[Web interface edit records]
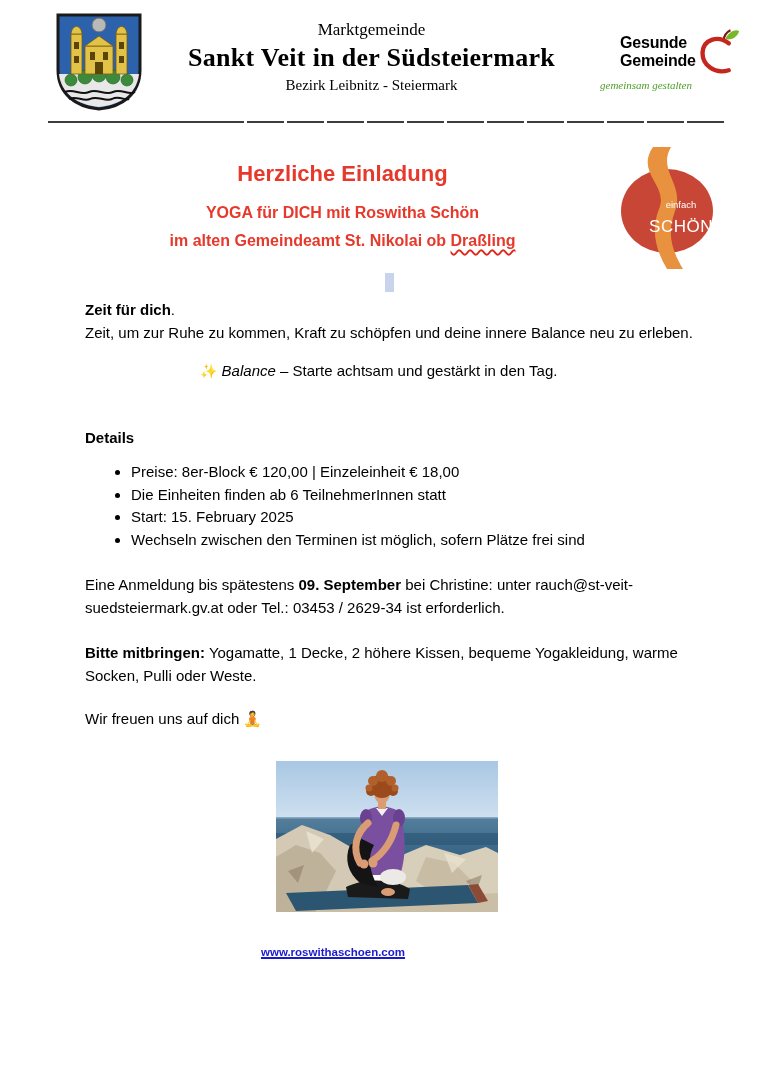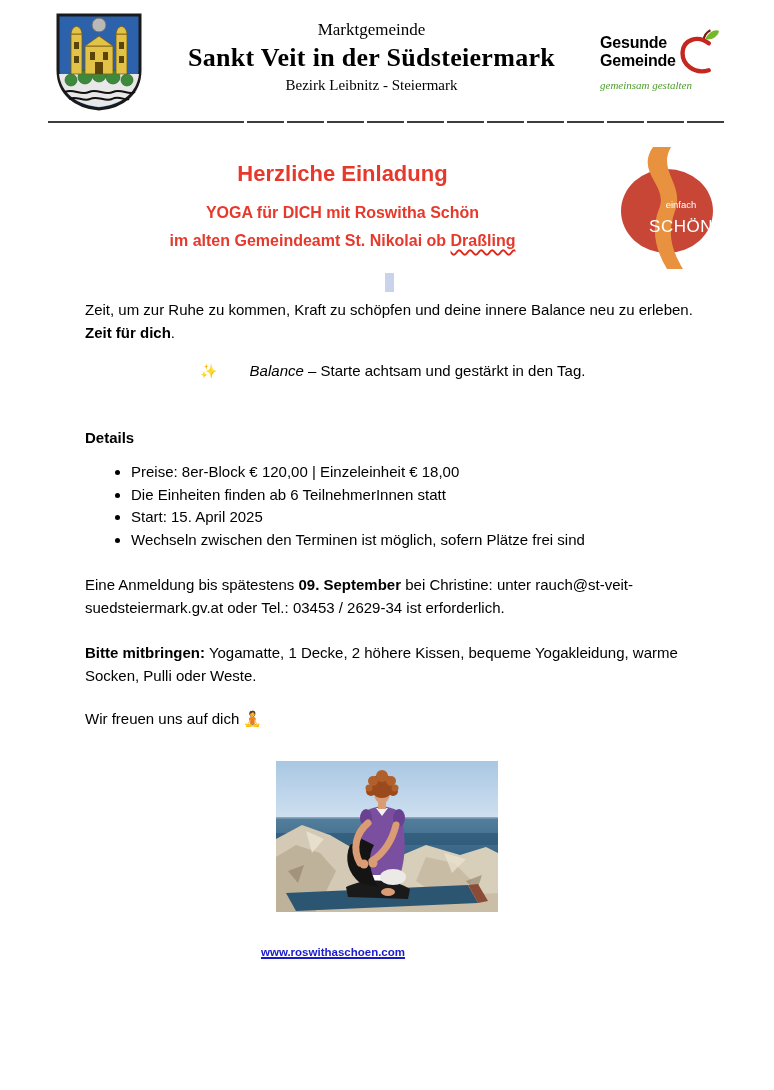--- a/index.html
+++ b/index.html
@@ -9,21 +9,21 @@
   }
   
   .header{display:flex;align-items:flex-start;padding:12px 28px 0 55px;}
   .crest{width:88px;height:100px;flex:0 0 88px;}
   .head-center{flex:1;text-align:center;padding-top:8px;font-family:"Liberation Serif",serif;}
   .muni-small{font-size:17px;}
   .muni-name{font-size:26px;font-weight:bold;margin-top:3px;letter-spacing:.3px;}
   .district{font-size:15px;margin-top:4px;}
   .gg-logo{flex:0 0 146px;padding-top:16px;}
   .gg-row{display:flex;align-items:center;}
-  .gg-text{font-size:16px;font-weight:bold;line-height:1.12;letter-spacing:-.2px;}
+  .gg-text{font-size:16px;font-weight:bold;line-height:1.12;letter-spacing:-.2px;margin-left:20px;}
   .gg-apple{width:40px;height:48px;margin-left:4px;}
   .gg-tagline{font-family:"Liberation Serif",serif;font-style:italic;font-size:11px;color:#4f9d2c;margin-top:3px;white-space:nowrap;}
   
   .divider{display:flex;margin:9px 47px 0 48px;height:2px;}
   .divider .seg-long{width:196px;background:#3d3d3d;}
   .divider .seg-rep{flex:1;background:repeating-linear-gradient(90deg,transparent 0 3px,#3d3d3d 3px 40px);}
   
   .invitation{margin:38px 0 0 85px;width:515px;text-align:center;color:#e6392c;}
   .inv-title{font-size:22px;font-weight:bold;margin-bottom:12px;}
   .inv-sub{font-size:16px;font-weight:bold;line-height:28px;}
@@ -32,21 +32,21 @@
   
   .content{margin-left:85px;width:608px;font-size:15px;line-height:22.5px;}
   .cursor-row{margin-top:18px;text-align:center;height:19px;}
   .cursor-block{display:inline-block;width:9px;height:19px;background:#c9d3ec;}
   .intro{margin-top:7px;}
   .schedule-item{margin:16px 0 0 115px;}
   .schedule-item + .schedule-item{margin-top:21px;}
   .day{font-weight:bold;}
   .sparkle{color:#f2bf45;font-size:14px;}
   .class-relax{font-style:italic;border-bottom:3px double #3b6cd4;}
-  .class-plain{font-style:italic;margin-left:28px;}
+  .class-plain{font-style:italic;}
   .details-heading{margin-top:44px;font-weight:bold;}
   ul.details-list{margin:12px 0 0 0;padding-left:46px;}
   ul.details-list li{margin:0;}
   .para{margin-top:23px;}
   .closing{margin-top:21px;}
   .emoji{color:#e0a43c;}
   
   .photo-wrap{width:222px;margin:30px 0 0 276px;}
   .photo{display:block;width:222px;height:151px;}
   .footer{width:666px;text-align:center;margin-top:30px;}
@@ -131,35 +131,35 @@
   <text x="64" y="85" text-anchor="middle" font-size="17" letter-spacing="0.5" fill="#ffffff" font-family="Liberation Sans, sans-serif">SCHÖN</text>
 </svg>
 
 <div class="content">
 
   <div class="cursor-row">
     <span class="cursor-block"></span>
   </div>
 
   <div class="intro">
+    <div><b>Zeit für dich</b><span>.</span></div>
     <div>Zeit, um zur Ruhe zu kommen, Kraft zu schöpfen und deine innere Balance neu zu erleben.</div>
-    <div><b>Zeit für dich</b><span>.</span></div>
   </div>
 
 
   <div class="schedule-item">
     <div><span class="sparkle">✨</span> <span class="class-plain">Balance</span><span> – Starte achtsam und gestärkt in den Tag.</span></div>
   </div>
 
   <div class="details-heading">Details</div>
 
   <ul class="details-list">
     <li>Preise: 8er-Block € 120,00 | Einzeleinheit € 18,00</li>
     <li>Die Einheiten finden ab 6 TeilnehmerInnen statt</li>
-    <li>Start: 15. April 2025</li>
+    <li>Start: 15. February 2025</li>
     <li>Wechseln zwischen den Terminen ist möglich, sofern Plätze frei sind</li>
   </ul>
 
   <div class="para"><span>Eine Anmeldung bis spätestens </span><b>09. September</b><span> bei Christine: unter rauch@st-veit-suedsteiermark.gv.at oder Tel.: 03453 / 2629-34 ist erforderlich.</span></div>
 
   <div class="para"><b>Bitte mitbringen:</b><span> Yogamatte, 1 Decke, 2 höhere Kissen, bequeme Yogakleidung, warme Socken, Pulli oder Weste.</span></div>
 
   <div class="closing"><span>Wir freuen uns auf dich </span><span class="emoji">🧘</span></div>
 </div>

WHAT NEEDS TO BE DONE: For this exercise, please reproduce the records above exactly and drop the images.

RESPONSE AREA:
--- a/index.html
+++ b/index.html
@@ -9,21 +9,21 @@
   }
   
   .header{display:flex;align-items:flex-start;padding:12px 28px 0 55px;}
   .crest{width:88px;height:100px;flex:0 0 88px;}
   .head-center{flex:1;text-align:center;padding-top:8px;font-family:"Liberation Serif",serif;}
   .muni-small{font-size:17px;}
   .muni-name{font-size:26px;font-weight:bold;margin-top:3px;letter-spacing:.3px;}
   .district{font-size:15px;margin-top:4px;}
   .gg-logo{flex:0 0 146px;padding-top:16px;}
   .gg-row{display:flex;align-items:center;}
-  .gg-text{font-size:16px;font-weight:bold;line-height:1.12;letter-spacing:-.2px;}
+  .gg-text{font-size:16px;font-weight:bold;line-height:1.12;letter-spacing:-.2px;margin-left:20px;}
   .gg-apple{width:40px;height:48px;margin-left:4px;}
   .gg-tagline{font-family:"Liberation Serif",serif;font-style:italic;font-size:11px;color:#4f9d2c;margin-top:3px;white-space:nowrap;}
   
   .divider{display:flex;margin:9px 47px 0 48px;height:2px;}
   .divider .seg-long{width:196px;background:#3d3d3d;}
   .divider .seg-rep{flex:1;background:repeating-linear-gradient(90deg,transparent 0 3px,#3d3d3d 3px 40px);}
   
   .invitation{margin:38px 0 0 85px;width:515px;text-align:center;color:#e6392c;}
   .inv-title{font-size:22px;font-weight:bold;margin-bottom:12px;}
   .inv-sub{font-size:16px;font-weight:bold;line-height:28px;}
@@ -32,21 +32,21 @@
   
   .content{margin-left:85px;width:608px;font-size:15px;line-height:22.5px;}
   .cursor-row{margin-top:18px;text-align:center;height:19px;}
   .cursor-block{display:inline-block;width:9px;height:19px;background:#c9d3ec;}
   .intro{margin-top:7px;}
   .schedule-item{margin:16px 0 0 115px;}
   .schedule-item + .schedule-item{margin-top:21px;}
   .day{font-weight:bold;}
   .sparkle{color:#f2bf45;font-size:14px;}
   .class-relax{font-style:italic;border-bottom:3px double #3b6cd4;}
-  .class-plain{font-style:italic;margin-left:28px;}
+  .class-plain{font-style:italic;}
   .details-heading{margin-top:44px;font-weight:bold;}
   ul.details-list{margin:12px 0 0 0;padding-left:46px;}
   ul.details-list li{margin:0;}
   .para{margin-top:23px;}
   .closing{margin-top:21px;}
   .emoji{color:#e0a43c;}
   
   .photo-wrap{width:222px;margin:30px 0 0 276px;}
   .photo{display:block;width:222px;height:151px;}
   .footer{width:666px;text-align:center;margin-top:30px;}
@@ -131,35 +131,35 @@
   <text x="64" y="85" text-anchor="middle" font-size="17" letter-spacing="0.5" fill="#ffffff" font-family="Liberation Sans, sans-serif">SCHÖN</text>
 </svg>
 
 <div class="content">
 
   <div class="cursor-row">
     <span class="cursor-block"></span>
   </div>
 
   <div class="intro">
+    <div><b>Zeit für dich</b><span>.</span></div>
     <div>Zeit, um zur Ruhe zu kommen, Kraft zu schöpfen und deine innere Balance neu zu erleben.</div>
-    <div><b>Zeit für dich</b><span>.</span></div>
   </div>
 
 
   <div class="schedule-item">
     <div><span class="sparkle">✨</span> <span class="class-plain">Balance</span><span> – Starte achtsam und gestärkt in den Tag.</span></div>
   </div>
 
   <div class="details-heading">Details</div>
 
   <ul class="details-list">
     <li>Preise: 8er-Block € 120,00 | Einzeleinheit € 18,00</li>
     <li>Die Einheiten finden ab 6 TeilnehmerInnen statt</li>
-    <li>Start: 15. April 2025</li>
+    <li>Start: 15. February 2025</li>
     <li>Wechseln zwischen den Terminen ist möglich, sofern Plätze frei sind</li>
   </ul>
 
   <div class="para"><span>Eine Anmeldung bis spätestens </span><b>09. September</b><span> bei Christine: unter rauch@st-veit-suedsteiermark.gv.at oder Tel.: 03453 / 2629-34 ist erforderlich.</span></div>
 
   <div class="para"><b>Bitte mitbringen:</b><span> Yogamatte, 1 Decke, 2 höhere Kissen, bequeme Yogakleidung, warme Socken, Pulli oder Weste.</span></div>
 
   <div class="closing"><span>Wir freuen uns auf dich </span><span class="emoji">🧘</span></div>
 </div>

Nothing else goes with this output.